In this new feature of the Washington Watch, WW will primarily suggest books you may find interesting but now and then it may also mention a TV program, and other things. I welcome your suggestions and your input. What have you been reading or watching that you think WW readers might like?
Rock Me on the Water: 1974 – The Year Los Angeles Transformed Movies, Music, Television and Politics
by Ronald Brownstein
In this exceptional cultural history, Atlantic Senior Editor Ronald Brownstein—“one of America’s best political journalists (The Economist)—tells the kaleidoscopic story of one monumental year that marked the city of Los Angeles’ creative peak, a glittering moment when popular culture was ahead of politics in predicting what America would become.
Los Angeles in 1974 exerted more influence over popular culture than any other city in America. Los Angeles that year, in fact, dominated popular culture more than it ever had before, or would again. Working in film, recording, and television studios around Sunset Boulevard, living in Brentwood and Beverly Hills or amid the flickering lights of the Hollywood Hills, a cluster of transformative talents produced an explosion in popular culture which reflected the demographic, social, and cultural realities of a changing America. At a time when Richard Nixon won two presidential elections with a message of backlash against the social changes unleashed by the sixties, popular culture was ahead of politics in predicting what America would become. The early 1970s in Los Angeles was the time and the place where conservatives definitively lost the battle to control popular culture.
Rock Me on the Water traces the confluence of movies, music, television, and politics in Los Angeles month by month through that transformative, magical year. Ronald Brownstein reveals how 1974 represented a confrontation between a massive younger generation intent on change, and a political order rooted in the status quo. Today, we are again witnessing a generational cultural divide. Brownstein shows how the voices resistant to change may win the political battle for a time, but they cannot hold back the future.
Every Day Is A Gift
By Tammy Duckworth, Soldier, Senator, Mother
Tammy Duckworth takes readers through the amazing—and amazingly true—stories from her incomparable life. In November of 2004, an Iraqi RPG blew through the cockpit of Tammy Duckworth’s U.S. Army Black Hawk helicopter. The explosion, which destroyed her legs and mangled her right arm, was a turning point in her life. But as Duckworth shows in Every Day Is A Gift, that moment was just one in a lifetime of extraordinary turns.
The biracial daughter of an American father and a Thai-Chinese mother, Duckworth faced discrimination, poverty, and the horrors of war—all before the age of 16. As a child, she dodged bullets as her family fled war-torn Phnom Penh. As a teenager, she sold roses by the side of the road to save her family from hunger and homelessness in Hawaii. Through these experiences, she developed a fierce resilience that would prove invaluable in the years to come.

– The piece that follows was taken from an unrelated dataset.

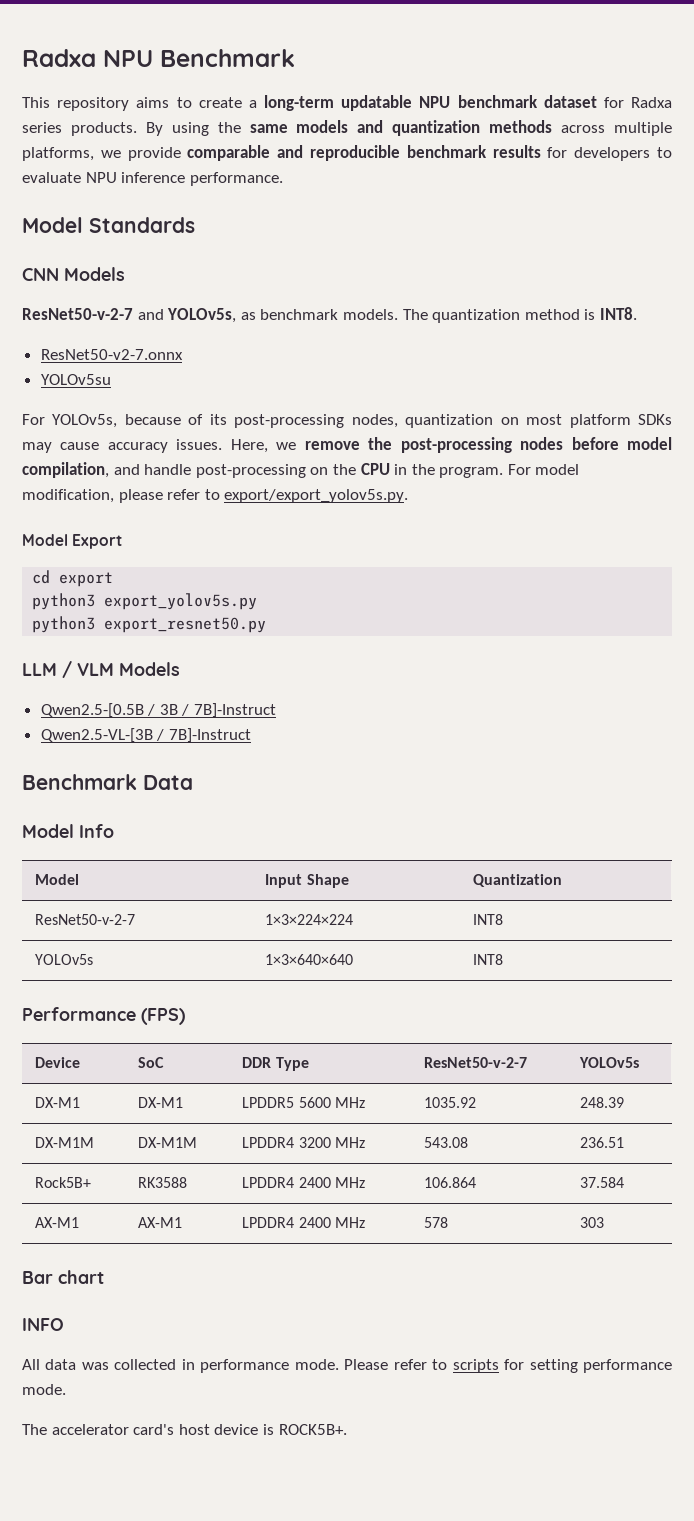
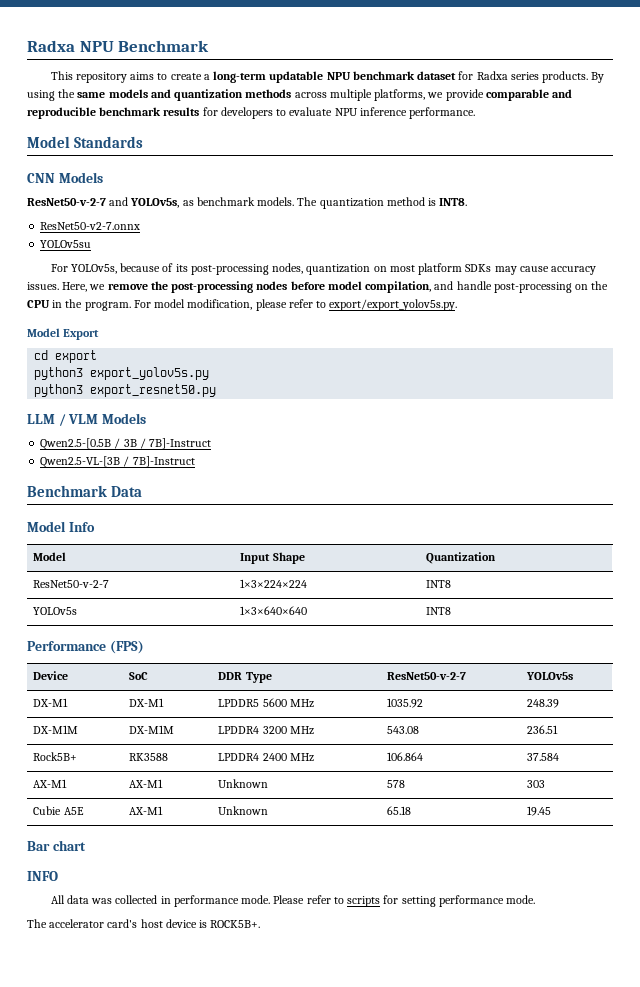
- AX-M1 | AX-M1 | LPDDR4 2400 MHz | 578 | 303
+ AX-M1 | AX-M1 | Unknown | 578 | 303
+ Cubie A5E | AX-M1 | Unknown | 65.18 | 19.45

Duckworth joined the Army, becoming one of a handful of female helicopter pilots at the start of Operation Iraqi Freedom. She served eight months in Iraq before an insurgent’s RPG shot down her helicopter, an attack that took her legs—and nearly took her life. She then spent thirteen months recovering at Walter Reed, learning to walk again on prosthetic legs and planning her return to the cockpit. But Duckworth found a new mission after meeting her state’s senators, Barack Obama and Dick Durbin. After winning two terms as a U.S. Representative, she won election to the U.S. Senate in 2016. And she and her husband Bryan fulfilled another dream when she gave birth to two daughters, becoming the first sitting senator to give birth.
From childhood to motherhood and beyond, Every Day Is A Gift is the remarkable story of one of America’s most dedicated public servants.
The Politics Industry
Katherine M. Gehl & Michael E. Porter
The truth is, the American political system is working exactly how it is designed to work, and it isn’t designed or optimized today to work for us—for ordinary citizens.
Most people believe that our political system is a public institution with high-minded principles and impartial rules derived from the Constitution. In reality, it has become a private industry dominated by a textbook duopoly—the Democrats and the Republicans—and plagued and perverted by unhealthy competition between the players. Tragically, it has therefore become incapable of delivering solutions to America’s key economic and social challenges. In fact, there’s virtually no connection between our political leaders solving problems and getting reelected.
In The Politics Industry, business leader and path-breaking political innovator Katherine Gehl and world-renowned business strategist Michael Porter take a radical new approach. They ingeniously apply the tools of business analysis—and Porter’s distinctive Five Forces framework—to show how the political system functions just as every other competitive industry does, and how the duopoly has led to the devastating outcomes we see today.
Using this competition lens, Gehl and Porter identify the most powerful lever for change—a strategy comprised of a clear set of choices in two key areas: how our elections work and how we make our laws. Their bracing assessment and practical recommendations cut through the endless debate about various proposed fixes, such as term limits and campaign finance reform. The result: true political innovation.
The Politics Industry is an original and completely nonpartisan guide that will open your eyes to the true dynamics and profound challenges of the American political system and provide real solutions for reshaping the system for the benefit of all.